During the study period, the researchers observed overgrazing, over-browsing by domestic animals, hunting for bush meat, and cutting of trees from the forest for building materials and firewood as the major threats to the vegetation composition of Hereje forest, while hunting hurts the wildlife fauna in the area. This is consistent with the findings of Siraj et al. [10].

4 Conclusion and recommendation

The current study revealed that the floristic composition of woody species in Hereje Forest was much lower than in other similar vegetation in Ethiopia. The species diversity, richness, evenness, and dominance also varied across community types.

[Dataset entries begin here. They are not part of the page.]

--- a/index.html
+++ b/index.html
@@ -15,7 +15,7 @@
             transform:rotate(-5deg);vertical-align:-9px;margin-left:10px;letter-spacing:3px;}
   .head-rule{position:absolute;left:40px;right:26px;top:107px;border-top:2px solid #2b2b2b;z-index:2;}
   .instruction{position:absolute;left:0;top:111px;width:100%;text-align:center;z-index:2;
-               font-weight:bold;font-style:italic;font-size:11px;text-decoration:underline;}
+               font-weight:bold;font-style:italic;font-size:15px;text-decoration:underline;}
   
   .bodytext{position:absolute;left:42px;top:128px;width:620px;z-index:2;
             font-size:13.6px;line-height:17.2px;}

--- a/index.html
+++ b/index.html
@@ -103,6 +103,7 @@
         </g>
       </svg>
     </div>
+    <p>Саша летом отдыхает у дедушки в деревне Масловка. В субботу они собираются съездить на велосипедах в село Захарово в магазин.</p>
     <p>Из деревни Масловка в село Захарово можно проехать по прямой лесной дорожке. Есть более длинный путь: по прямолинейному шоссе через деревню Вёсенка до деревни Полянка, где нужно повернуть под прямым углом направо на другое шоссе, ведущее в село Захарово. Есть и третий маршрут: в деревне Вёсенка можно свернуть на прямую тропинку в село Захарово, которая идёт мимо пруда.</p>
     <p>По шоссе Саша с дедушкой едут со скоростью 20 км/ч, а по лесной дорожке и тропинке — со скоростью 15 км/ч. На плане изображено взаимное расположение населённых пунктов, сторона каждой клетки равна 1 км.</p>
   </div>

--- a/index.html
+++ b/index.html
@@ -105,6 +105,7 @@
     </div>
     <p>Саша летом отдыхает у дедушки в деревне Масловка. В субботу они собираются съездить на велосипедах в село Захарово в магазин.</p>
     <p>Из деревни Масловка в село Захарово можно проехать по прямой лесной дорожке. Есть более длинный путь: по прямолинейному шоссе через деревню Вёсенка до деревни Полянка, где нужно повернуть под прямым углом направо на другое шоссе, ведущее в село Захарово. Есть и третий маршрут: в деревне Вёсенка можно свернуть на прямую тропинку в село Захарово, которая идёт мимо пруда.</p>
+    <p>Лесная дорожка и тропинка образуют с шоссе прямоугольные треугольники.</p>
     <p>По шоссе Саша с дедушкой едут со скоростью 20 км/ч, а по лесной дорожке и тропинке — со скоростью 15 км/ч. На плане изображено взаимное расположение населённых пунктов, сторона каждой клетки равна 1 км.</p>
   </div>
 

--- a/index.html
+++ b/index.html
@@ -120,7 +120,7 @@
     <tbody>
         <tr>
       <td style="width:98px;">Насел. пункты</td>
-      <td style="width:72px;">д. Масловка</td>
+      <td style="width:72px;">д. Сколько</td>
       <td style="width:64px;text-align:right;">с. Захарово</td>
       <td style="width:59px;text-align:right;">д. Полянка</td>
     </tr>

The overall Shannon–Wiener diversity and evenness of woody species in the Hereje forest were 3.5 and 0.95, respectively, indicating that the diversity and evenness of woody species are relatively high in the study forest. The variation among plant communities in terms of woody species diversity and composition is linked to various human influencing activities such as agricultural expansion, firewood collection, charcoaling, commercial logging, overgrazing, and house construction. This necessitates research into the effects of human activities on the species diversity and floristic composition of the forest. A more comprehensive study of all species composition using soil analysis is also very important. In a nutshell, other natural environment components like soil analysis should be part of the future research component of Hereje natural forest for effective conservation and sustainable resource management. The participation of the local communities in the forest management and conservation activities is the only pragmatic decision to ease the forest loss and its diverse resources as complex and valuable natural resource system.